Data records:
---------------

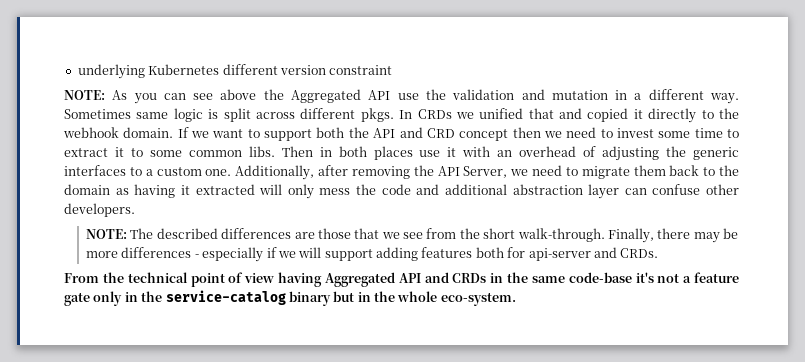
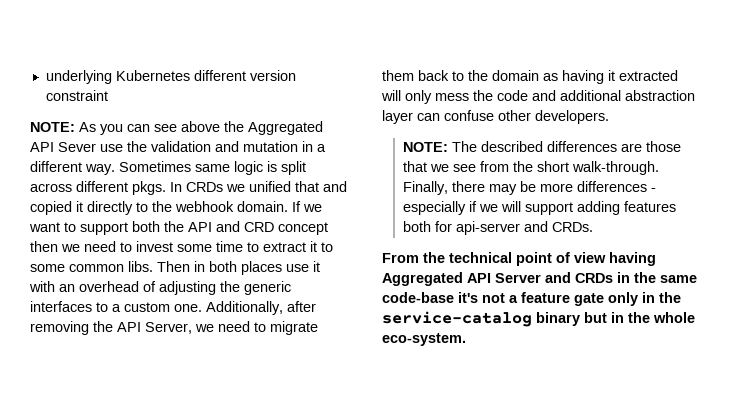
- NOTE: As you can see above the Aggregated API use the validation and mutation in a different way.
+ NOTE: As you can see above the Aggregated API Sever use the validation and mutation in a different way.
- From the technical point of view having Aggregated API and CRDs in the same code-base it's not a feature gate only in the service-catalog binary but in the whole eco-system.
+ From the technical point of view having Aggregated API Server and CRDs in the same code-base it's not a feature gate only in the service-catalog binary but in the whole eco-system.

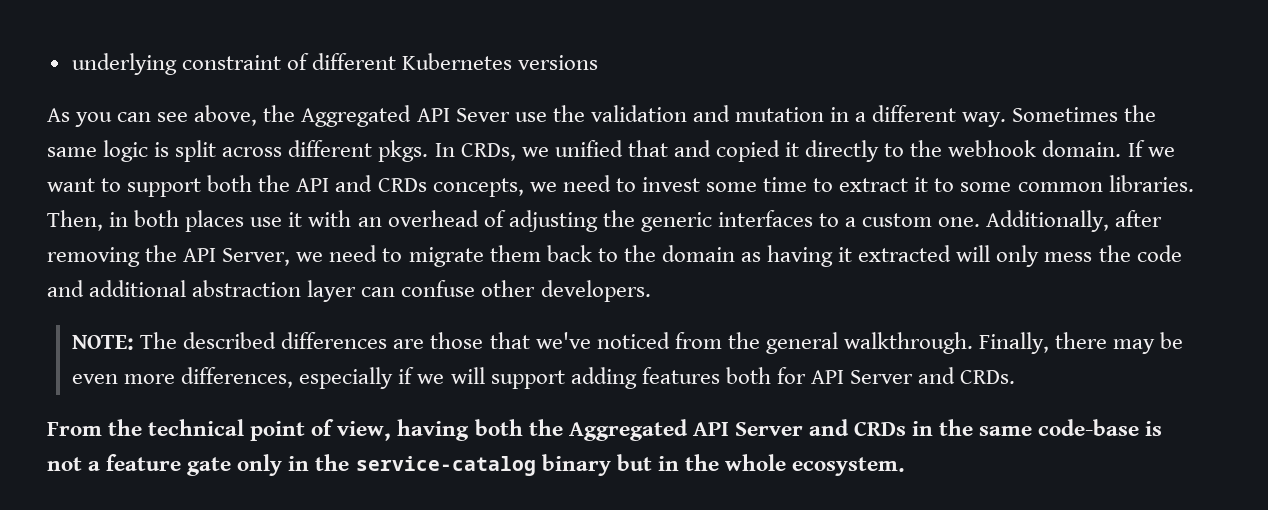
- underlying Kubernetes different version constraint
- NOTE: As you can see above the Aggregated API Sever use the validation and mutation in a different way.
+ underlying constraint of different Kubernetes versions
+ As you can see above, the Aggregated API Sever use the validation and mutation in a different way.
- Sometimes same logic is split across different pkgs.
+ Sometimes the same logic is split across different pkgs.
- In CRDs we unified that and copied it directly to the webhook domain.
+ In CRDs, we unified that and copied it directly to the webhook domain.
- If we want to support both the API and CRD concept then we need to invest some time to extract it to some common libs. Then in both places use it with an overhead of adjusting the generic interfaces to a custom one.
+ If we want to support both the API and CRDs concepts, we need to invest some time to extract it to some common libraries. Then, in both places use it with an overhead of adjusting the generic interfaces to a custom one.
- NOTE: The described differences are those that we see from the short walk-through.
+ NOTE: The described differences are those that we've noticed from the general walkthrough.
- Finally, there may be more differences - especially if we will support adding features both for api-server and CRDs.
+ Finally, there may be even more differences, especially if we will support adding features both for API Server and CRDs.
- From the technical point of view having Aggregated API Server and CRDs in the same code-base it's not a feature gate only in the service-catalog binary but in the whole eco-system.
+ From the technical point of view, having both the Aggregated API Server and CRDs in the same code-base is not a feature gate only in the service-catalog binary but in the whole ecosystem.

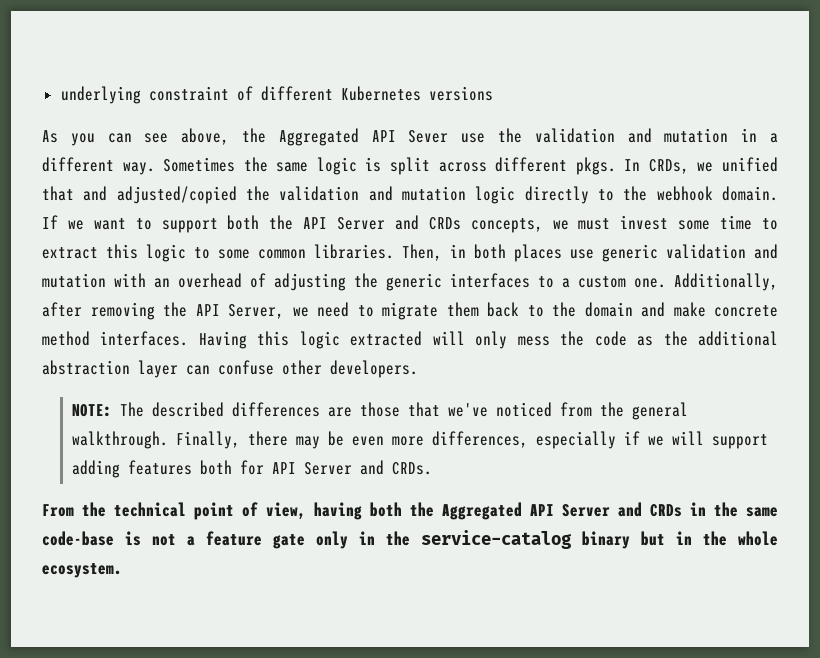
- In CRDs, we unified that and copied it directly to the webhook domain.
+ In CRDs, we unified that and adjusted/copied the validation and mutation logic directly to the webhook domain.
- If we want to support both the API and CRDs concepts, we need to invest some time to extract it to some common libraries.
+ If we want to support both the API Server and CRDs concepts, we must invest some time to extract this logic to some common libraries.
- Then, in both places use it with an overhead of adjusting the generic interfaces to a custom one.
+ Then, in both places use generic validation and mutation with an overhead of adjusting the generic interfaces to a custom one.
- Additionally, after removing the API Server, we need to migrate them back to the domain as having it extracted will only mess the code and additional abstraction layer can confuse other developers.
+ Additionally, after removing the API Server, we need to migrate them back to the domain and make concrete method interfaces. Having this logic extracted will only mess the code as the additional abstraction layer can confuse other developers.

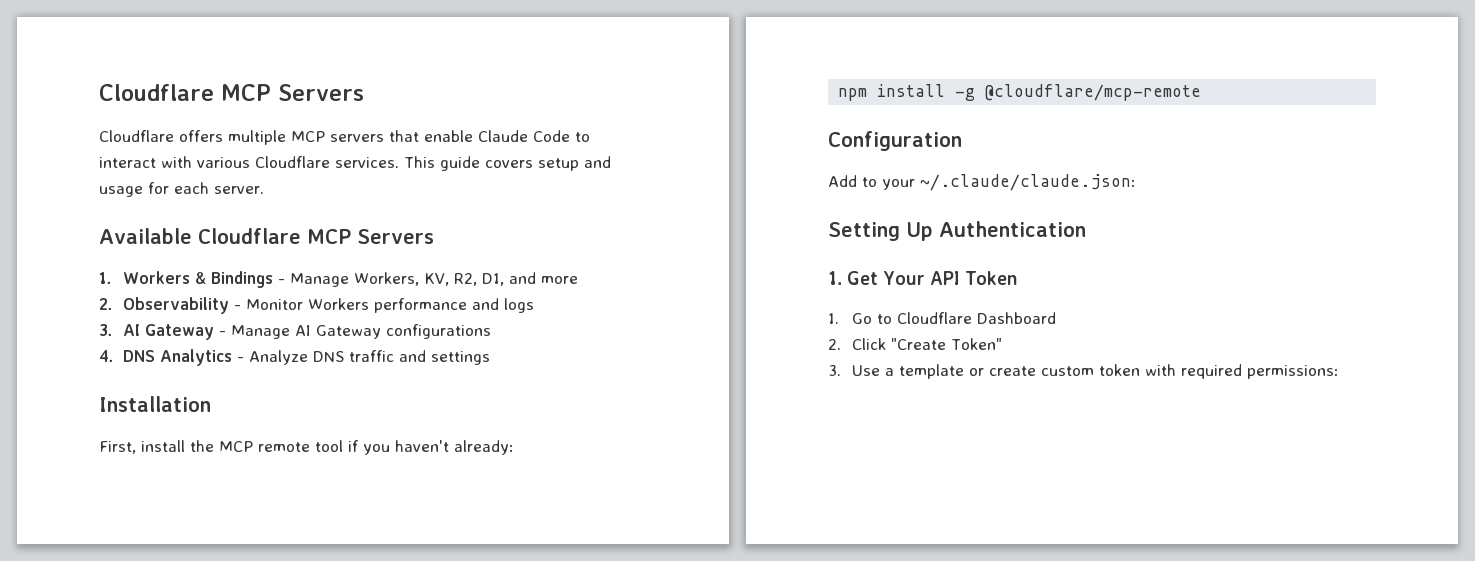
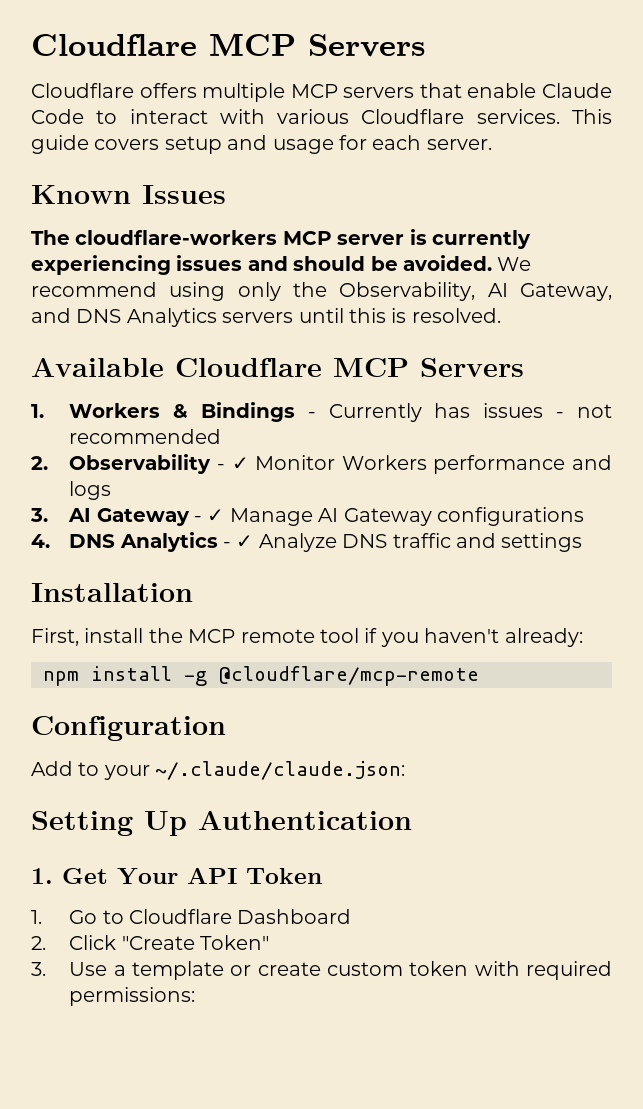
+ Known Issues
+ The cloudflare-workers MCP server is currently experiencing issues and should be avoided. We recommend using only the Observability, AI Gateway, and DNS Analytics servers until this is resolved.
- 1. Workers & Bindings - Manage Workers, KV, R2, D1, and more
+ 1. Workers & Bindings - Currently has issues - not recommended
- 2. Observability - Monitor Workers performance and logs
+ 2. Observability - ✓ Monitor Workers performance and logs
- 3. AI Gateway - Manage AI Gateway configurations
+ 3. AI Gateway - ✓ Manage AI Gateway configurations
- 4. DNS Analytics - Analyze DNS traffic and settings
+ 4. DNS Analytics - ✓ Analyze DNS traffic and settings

---------------

● Task objective
Please write out, exactly as they appear, the lines from the line containing "- ✓ Monitor Workers performance and logs" through the last line of the records above, both included.

● Your response
+ 2. Observability - ✓ Monitor Workers performance and logs
- 3. AI Gateway - Manage AI Gateway configurations
+ 3. AI Gateway - ✓ Manage AI Gateway configurations
- 4. DNS Analytics - Analyze DNS traffic and settings
+ 4. DNS Analytics - ✓ Analyze DNS traffic and settings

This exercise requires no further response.